> Record extracts:
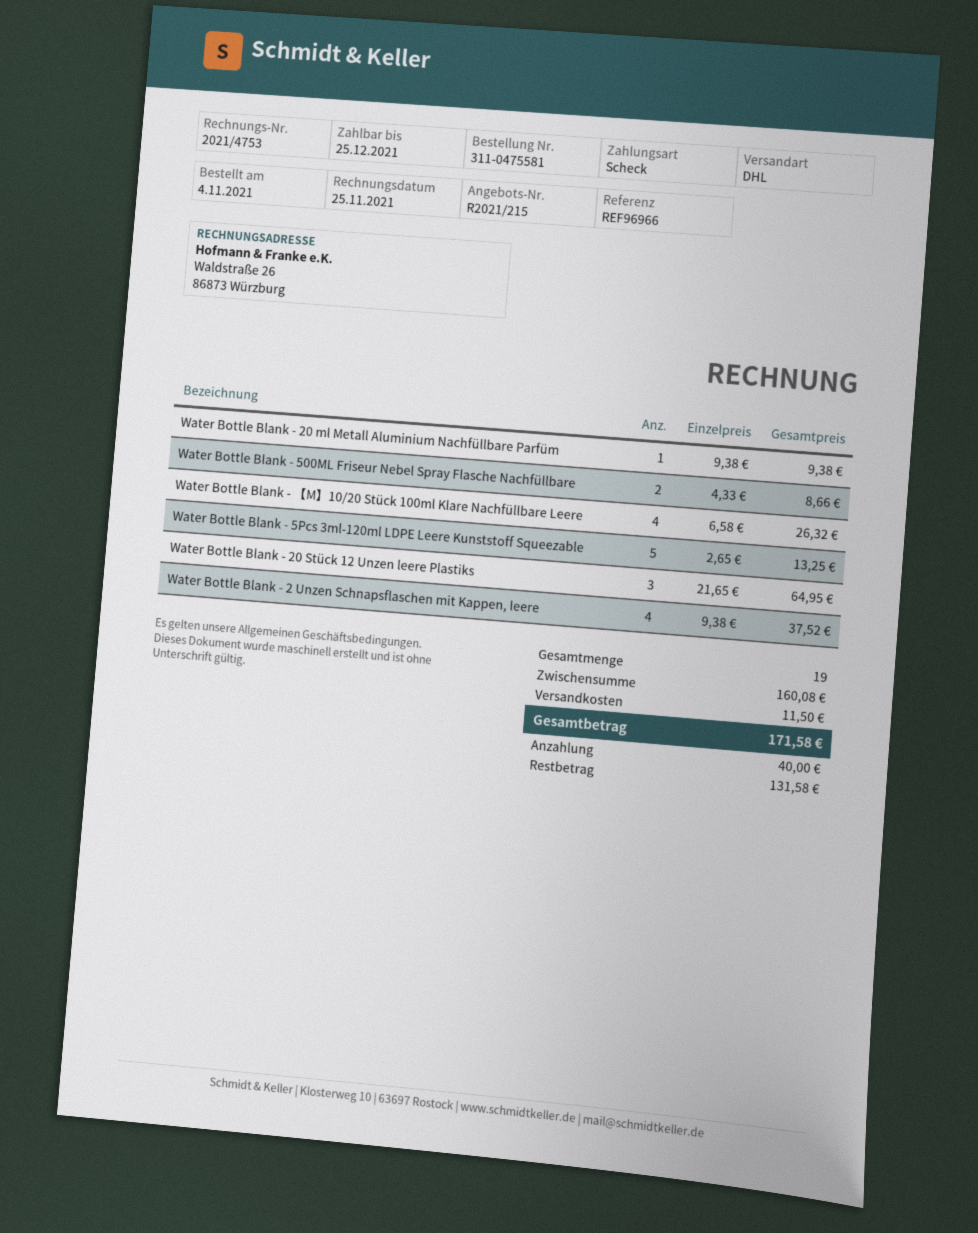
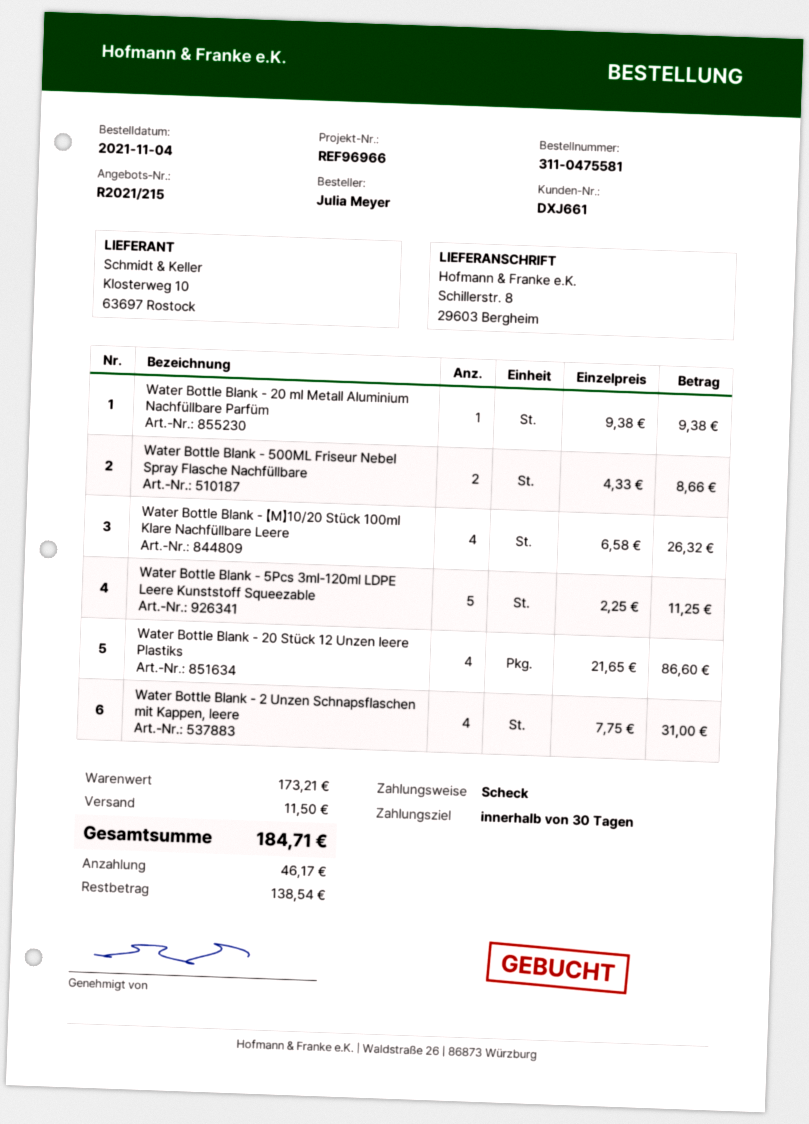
Water Bottle Blank - 5Pcs 3ml-120ml LDPE Leere Kunststoff Squeezable: 5 x 2.65 = 13.25 -> 5 x 2.25 = 11.25
Water Bottle Blank - 20 Stück 12 Unzen leere Plastiks: 3 x 21.65 = 64.95 -> 4 x 21.65 = 86.60
Water Bottle Blank - 2 Unzen Schnapsflaschen mit Kappen, leere: 4 x 9.38 = 37.52 -> 4 x 7.75 = 31.00
subtotal: 160.08 -> 173.21
total: 171.58 -> 184.71
deposit: 40.00 -> 46.17
balance: 131.58 -> 138.54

> What you will do: Copy verbatim the span of lines that begins with the line holding "Water Bottle Blank - 2 Unzen" and ends at the last line of the records.

> Exercise response:
Water Bottle Blank - 2 Unzen Schnapsflaschen mit Kappen, leere: 4 x 9.38 = 37.52 -> 4 x 7.75 = 31.00
subtotal: 160.08 -> 173.21
total: 171.58 -> 184.71
deposit: 40.00 -> 46.17
balance: 131.58 -> 138.54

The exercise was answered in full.